Cellectis has now announced that the European Patent Office has granted it a patent to use CRISPR in T cells in order to enable the development of CAR-T therapies for cancer. The patent, to be issued in August and valid until 2034, will advance Cellectis’ efforts to marshal the immune system against cancer.
CRISPR gene editing is considered one of the biggest discoveries of the century, which has led to a fierce battle over its IP; and Cellectis has now managed to take control of the technology for applications in another hot area, CAR-T, which is showing astonishing potential in the fight against cancer.
The patent covers the use of RNA-guided endonucleases in primary T cells, which includes both the Cas9 and Cpf1 versions of CRISPR.

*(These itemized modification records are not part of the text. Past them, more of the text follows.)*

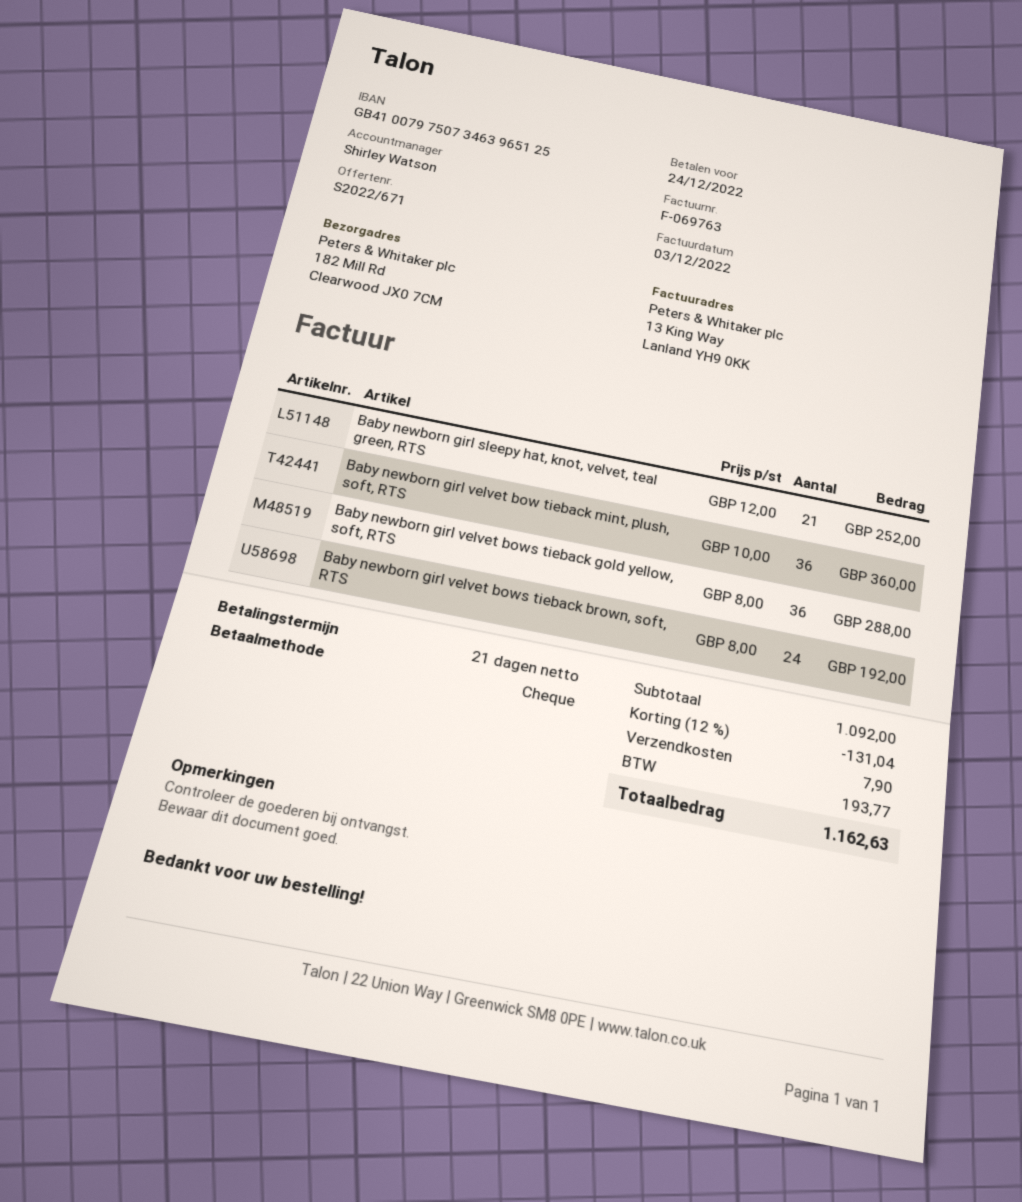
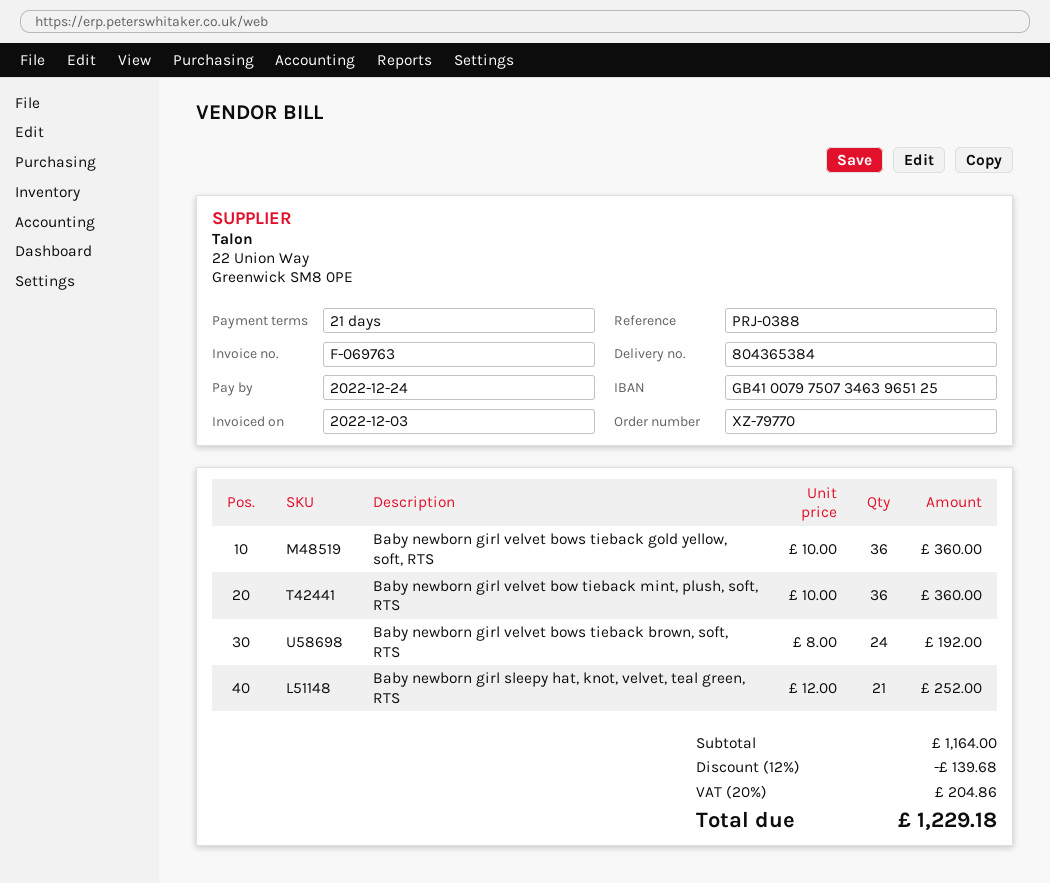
Baby newborn girl velvet bows tieback gold yellow, soft, RTS: 36 x 8.00 = 288.00 -> 36 x 10.00 = 360.00
subtotal: 1092.00 -> 1164.00
discount: 12% = 131.04 -> 12% = 139.68
shipping: 7.90 -> none
tax: 193.77 -> 204.86
total: 1162.63 -> 1229.18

In order to improve its CAR-T cells, the biotech plans to use CRISPR to screen for genes that can be knocked out. These could include genes encoding checkpoint inhibitors—molecules that guard against excessive inflammation by weakening the activity of immune cells. Removing the shackles from CAR-T cells may unleash their full therapeutic potential—if this can be done without provoking a runaway immune response.
Cellectis has licensed its CAR-T candidate UCART19, now in Phase I against acute lymphoblastic leukemia (ALL), to Servier and Pfizer. A second program, wholly owned by
the French biotech, UCART123, is the first and so far the only “off-the-shelf” CAR-T therapy to enter clinical trials in human.